‘Shadow’: Sehri Tales selections, Day 4
"You had your Sehri?"
I couldn't say yes
because that would be a lie.
I didn't know
how to say no either
because I did notice
your call sharp at 4 am—
the alarm I set at the start of every Ramadan—
but I didn't need an alarm last night.
I did miss Sehri
but I was wide awake.
Just stuck under a rubble
And though I heard the Azan
it was too tiring
to reach out for anything but water.
That's how things feel at times
when I stay alone
away from the shade of home.
You've worked your way
through my evasive silence–
"So, won't you feel hungry throughout the day?"
I might but
how do I tell you
that I'll go out
into the sun
and read poetry.
Weirdly, that'll fill my soul.
For a moment or two
it feels good to escape the shadow,
to evade the shield,
and be in communion with the sun.
But when the sun sets,
I long for the shadow—
cast by the hanging lamp
on the dining table—
serving me oily fritters
that I promised
I wouldn't eat this Ramadan.
by Noushin Nuri
When the sun pulls at my chains I trudge along. Otherwise, movements are a luxury I'm allowed only as long as they mimic that of the material world.
No part of my body is my own, except my eyes. And with those deep set eyes that have forgotten how to blink, I watch, eternally.

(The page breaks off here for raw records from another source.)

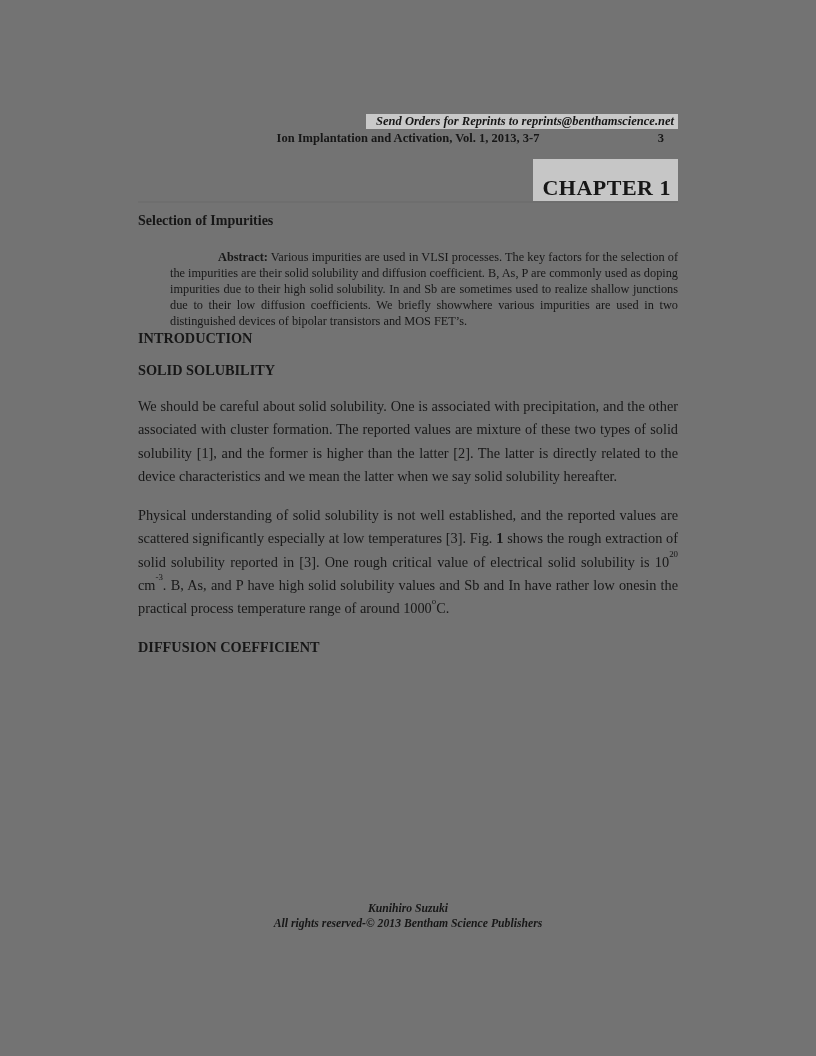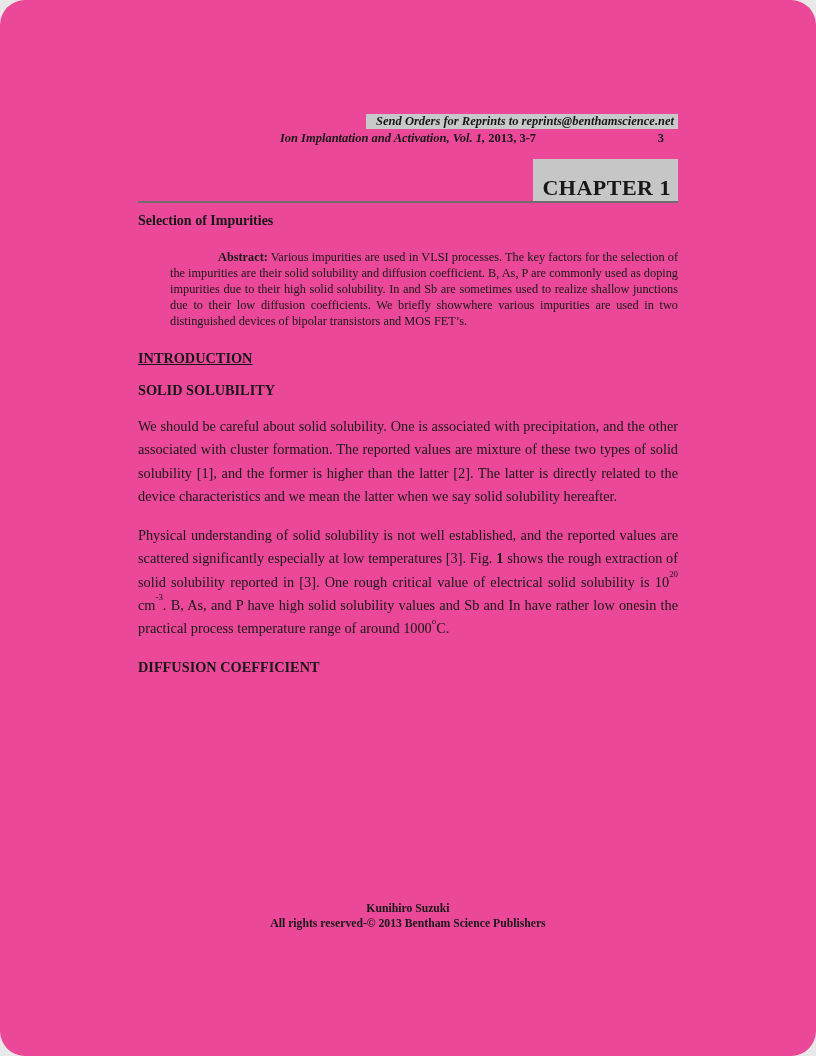--- a/index.html
+++ b/index.html
@@ -8,12 +8,11 @@
     position: relative;
     width: 816px;
     height: 1056px;
-    background: #ec4899;
+    background: #737373;
     font-family: "Liberation Serif", serif;
     color: #171717;
     margin: 0 auto;
     overflow: hidden;
-    border-radius: 25px;
   }
   .content {
     position: absolute;

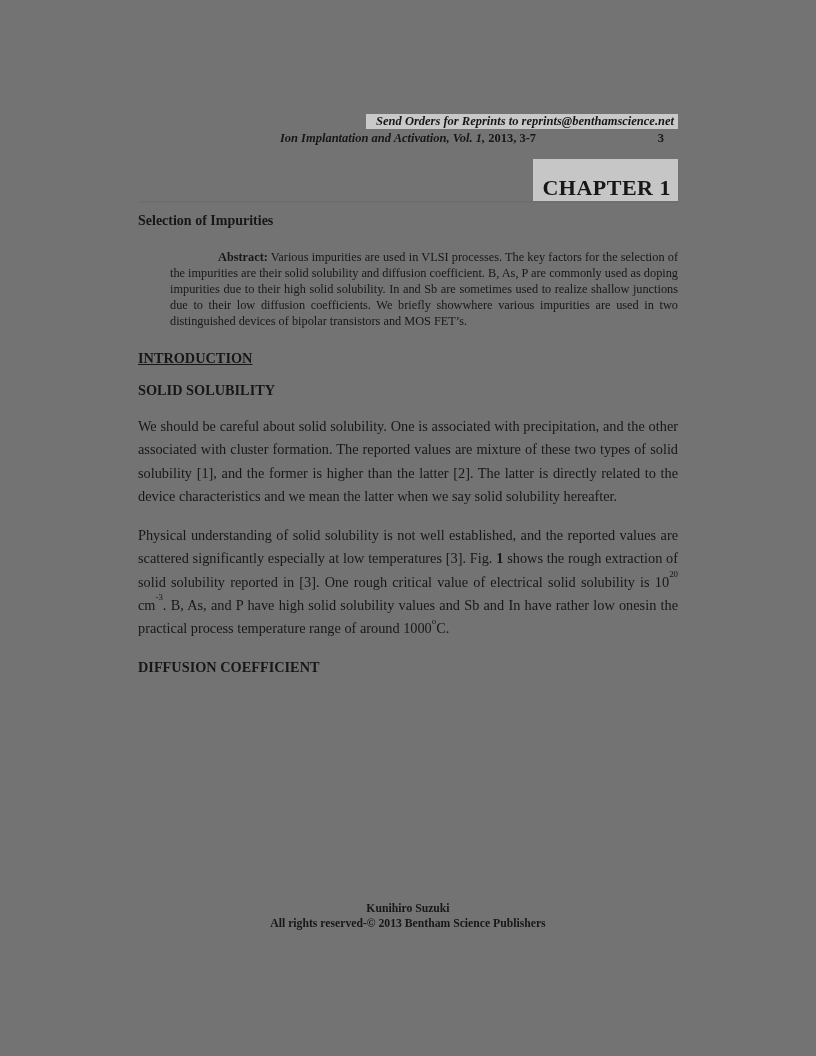--- a/index.html
+++ b/index.html
@@ -38,7 +38,7 @@
     line-height: 15px;
     font-weight: bold;
   }
-  .hdr2 .it { font-style: italic; }
+  .hdr2 .it { }
   .hdr2 .pagenum {
     position: absolute;
     right: 14px; top: 0;

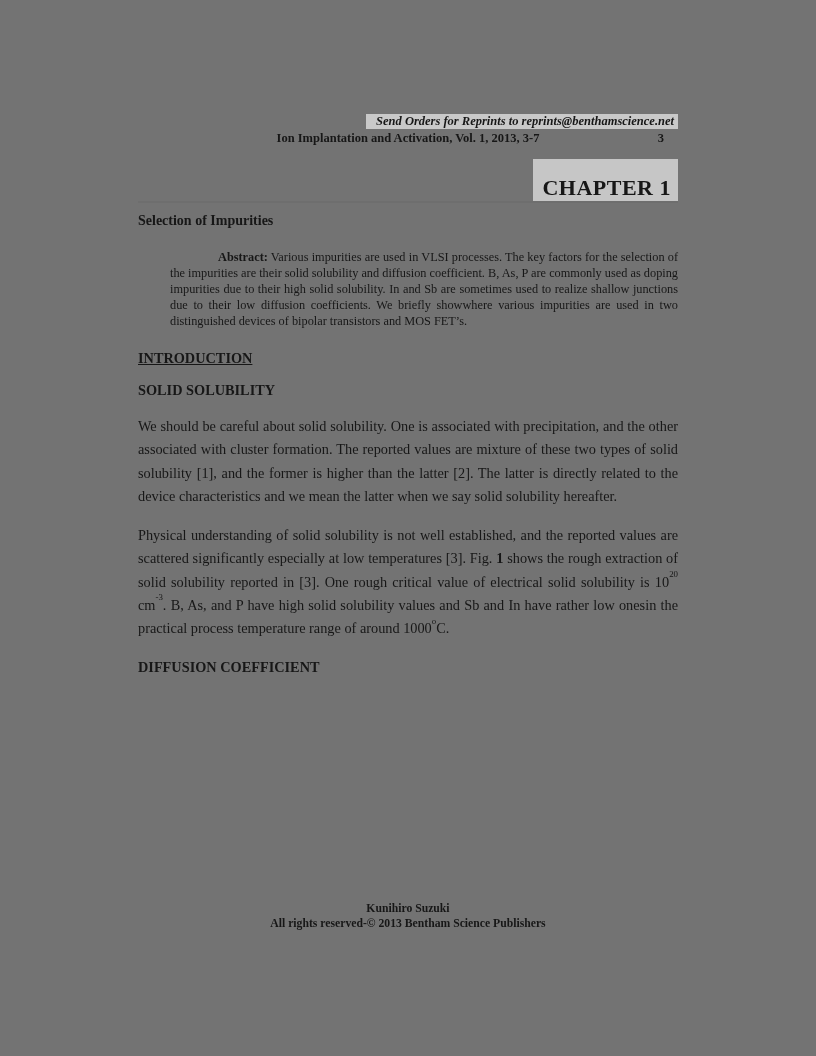--- a/index.html
+++ b/index.html
@@ -89,7 +89,7 @@
     line-height: 18px;
     font-weight: bold;
   }
-  .mt-sec1 { margin-top: 20px; text-decoration: underline; }
+  .mt-sec1 { margin-top: 0; }
   .mt-sec2 { margin-top: 14px; }
   .mt-sec3 { margin-top: 17px; }
   p.body {

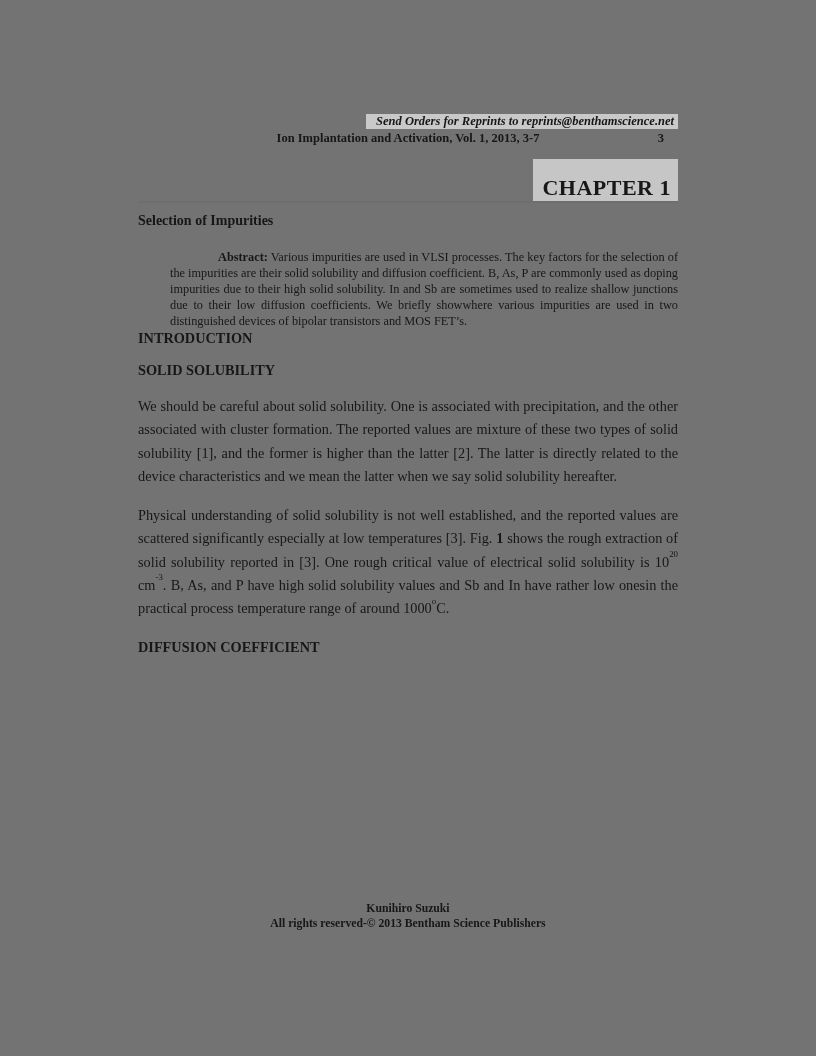--- a/index.html
+++ b/index.html
@@ -114,6 +114,7 @@
     font-size: 11.7px;
     line-height: 14.5px;
     font-weight: bold;
+    font-style: italic;
   }
 </style>
 </head>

I watch people pick flowers for one another, I watch children run to the comfort of their mother's arms and I observe the warmth released from their skin melding into one, his curved back fitting in the fold of her limbs, his features relaxing the moment she parts her round, red lips to form a lullaby. I watch men channel their rage into their words and wonder if it feels like a noise of high frequency buzzing around the edges of your throat, longing to be let through.

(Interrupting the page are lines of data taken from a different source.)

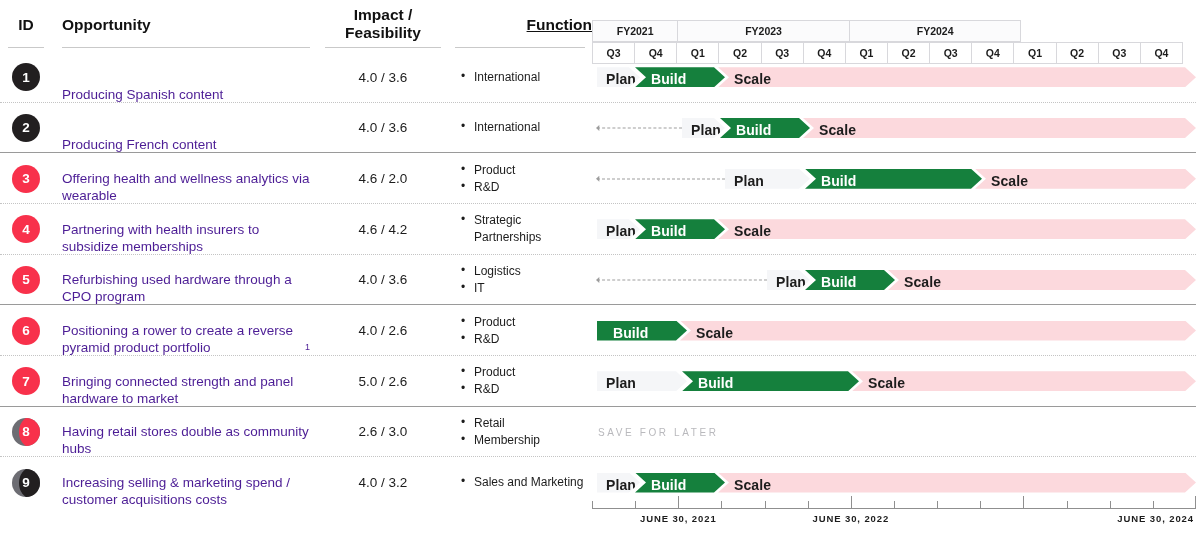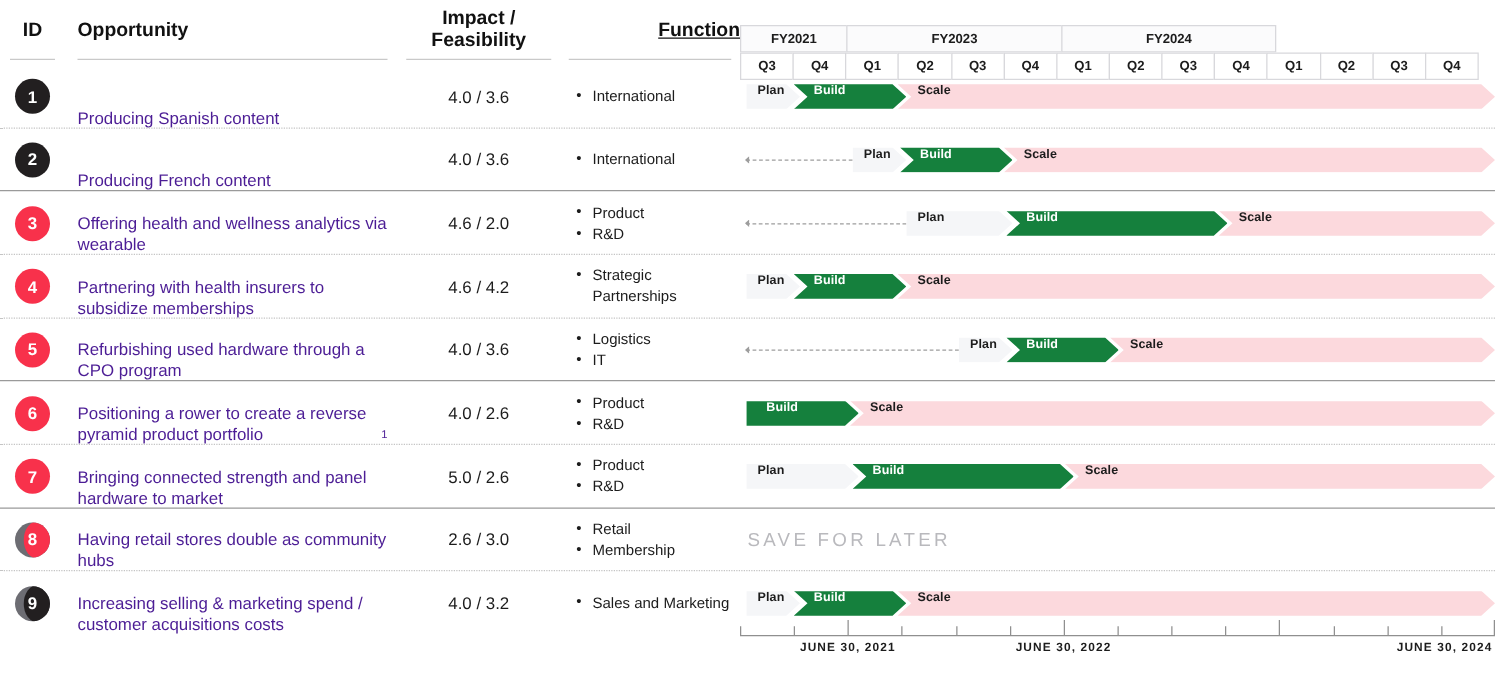--- a/index.html
+++ b/index.html
@@ -132,8 +132,8 @@
   
   .seg {
     position: absolute; top: 0; height: 20px;
-    display: flex; align-items: flex-start;
-    font-size: 10px; font-weight: bold; letter-spacing: 0.1px;
+    display: flex; align-items: flex-end;
+    font-size: 14px; font-weight: bold; letter-spacing: 0.1px;
     white-space: nowrap;
   }
   .seg .seg-label { position: relative; z-index: 2; padding-left: 9px; }

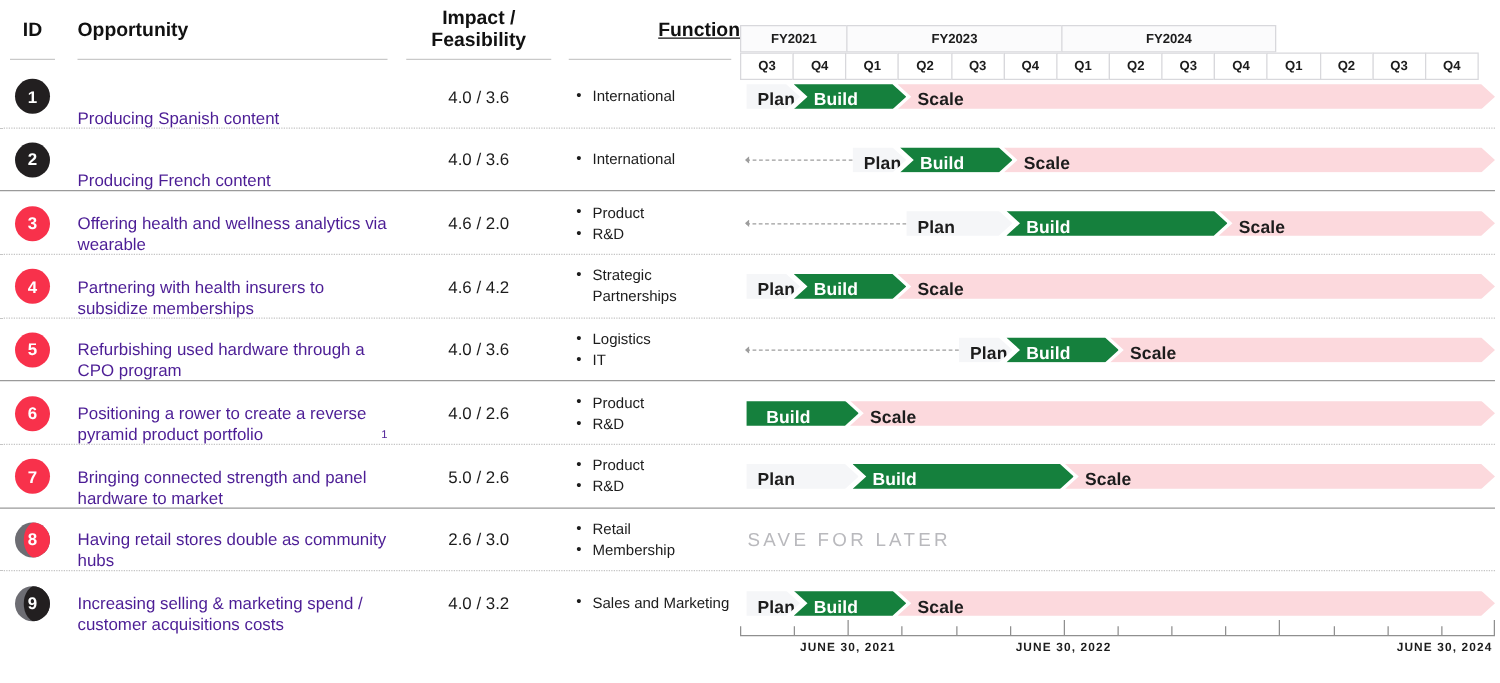--- a/index.html
+++ b/index.html
@@ -156,7 +156,7 @@
 
   .save-later {
     position: absolute; top: 50%; transform: translateY(-50%); left: 6px;
-    font-size: 15px; font-weight: normal; letter-spacing: 2.6px;
+    font-size: 10px; font-weight: normal; letter-spacing: 2.6px;
     color: #b9b9bd;
   }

In this world of light I am the absence of it. I exist, only to quietly, contentedly bear witness, and wonder:
What was God thinking when he brought the shadows to life?
by Waziha Aziz
Everything that I am, and everything that I am not—
is a speculation of all the dispositions I carry within me.
I am nothing but a mere shadow
without the unanticipated diversions,
without all the kaleidoscopic sunsets painted upon the skies of July—
I am a lover's grief etched upon untold goodbyes,
A mother's woe screeching through the void, seeking in desperation,
A child's tantrum thrown for a toy he'd forget all about in a week,
A traveler's tears for the steps he did not take upon unseen grasslands,
A beggar's frantic holler for a spare of change amid this bustling city (of joy!)
I am a fusion of every emotion ever felt
draining—all out of me needlessly
and blending amid the teeming crowd of this lifeless metropolis—for once, they dare to call themselves human,
for every despair that runs through their veins.
Everything that I am, and everything that I am not resides within me
like shades of all the blues and grays—
I am just a mere reflection of everyone I once encountered in life,
Now, I carefully carry them within me like a spectrum of shadows tied to my tireless neurons—
I am you
I am each and every one of you (yet never truly my own self)
and I live a life of many—but never the one intended for me to live.